Uganda Development Bank recently launched a Shs6b SME equity and venture fund, which seeks to deal with affordable credit challenges.
The fund, according to the bank’s chairman, Samuel Sejjaaka, is an attempt to leverage its expertise in an area where they have become experts.
“We are putting forward Shs6b out of our capital and we will invest it as equity in viable projects. We … will work with [qualifying] small and medium enterprises until we make profit.”
In the same measure, the Bank of Uganda, executive director in charge of research and policy, Adam Mugume, believes SMEs need to find alternative and cheaper sources of funding.
“We encourage our firms to float shares in the stock market, bring in an equity investor because they do not have to borrow where there are better options,” he said recently.

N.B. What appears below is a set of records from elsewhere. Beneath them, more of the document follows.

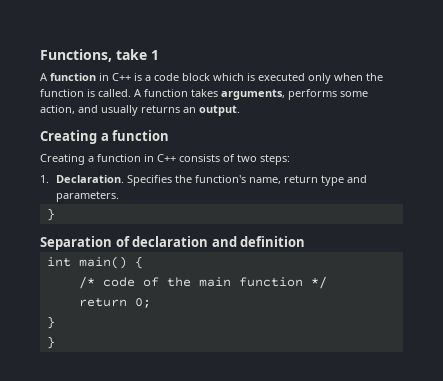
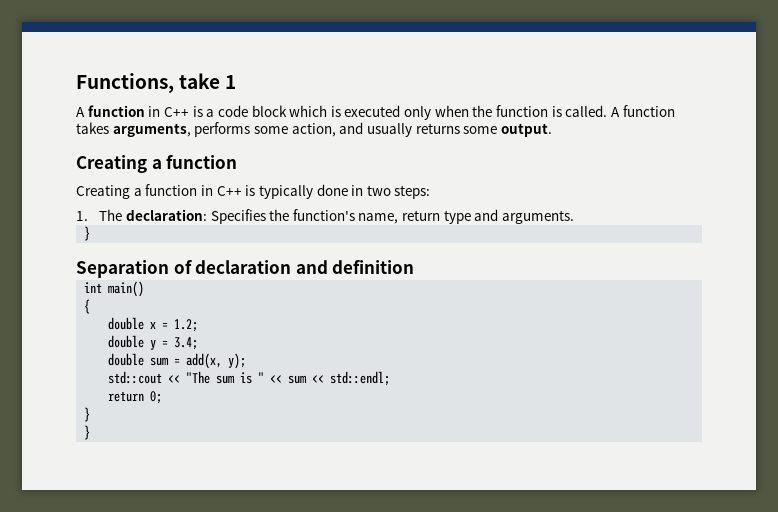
[183,107,196,113] an -> [463,126,498,134] some
[179,154,235,162] consists of -> [245,184,364,199] is typically done in
[55,175,124,183] Declaration. -> [99,209,207,221] The declaration:
[55,191,119,202] parameters. -> [502,210,575,224] arguments.
(127, 262) none -> (145, 289) //
[78,276,327,289] /* code of the main function */ -> [108,317,199,332] [108,335,199,350] [108,353,247,369] [108,371,391,386] double x = 1.2; // double y = 3.4; // double sum = add(x, y); // std::cout << "The sum is " << sum << std::endl;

But before considering equity investment, you must ensure that business is running effectively.
The business, for instance, must have proper book keeping, employ professionals and the shareholders must be willing to cede some control for the wider good.
Pros and cons of equity investors
Of course like all financing facilities, equity investment has its advantages and disadvantages.
Unlike banks, equity investors focus less on risks involved thus they might be able to provide enough money for the business to invest in growth and capital strengthening.
Beyond this, equity repayment terms tend to be more flexible, which according to Sejjaaka, gives the business ample time to repay without putting the business on stress that might result into eventual collapse.
And because investors have equity in the business, they will always be interested in its success rather than forcing it to repay.
Crucially, if the business fails, you don’t have to pay back investors as long as the collapse has nothing to do with fraud.
On the flipside, however, you may lose full control over the direction or day-to-day operations of the business because the investors will want to direct where the business should be heading.
Venture capitalists typically invest in businesses that have the potential to offer huge returns on investments and are generally uninterested in most small businesses that don’t project huge potential.
And it goes without saying that you may have to share a larger portion of your profits with equity investors, given their role and contribution.
Worth noting is that this arrangement can turn ugly for Investors have legal rights with respect to the management of the business as well as the right to sue you if the rights are violated.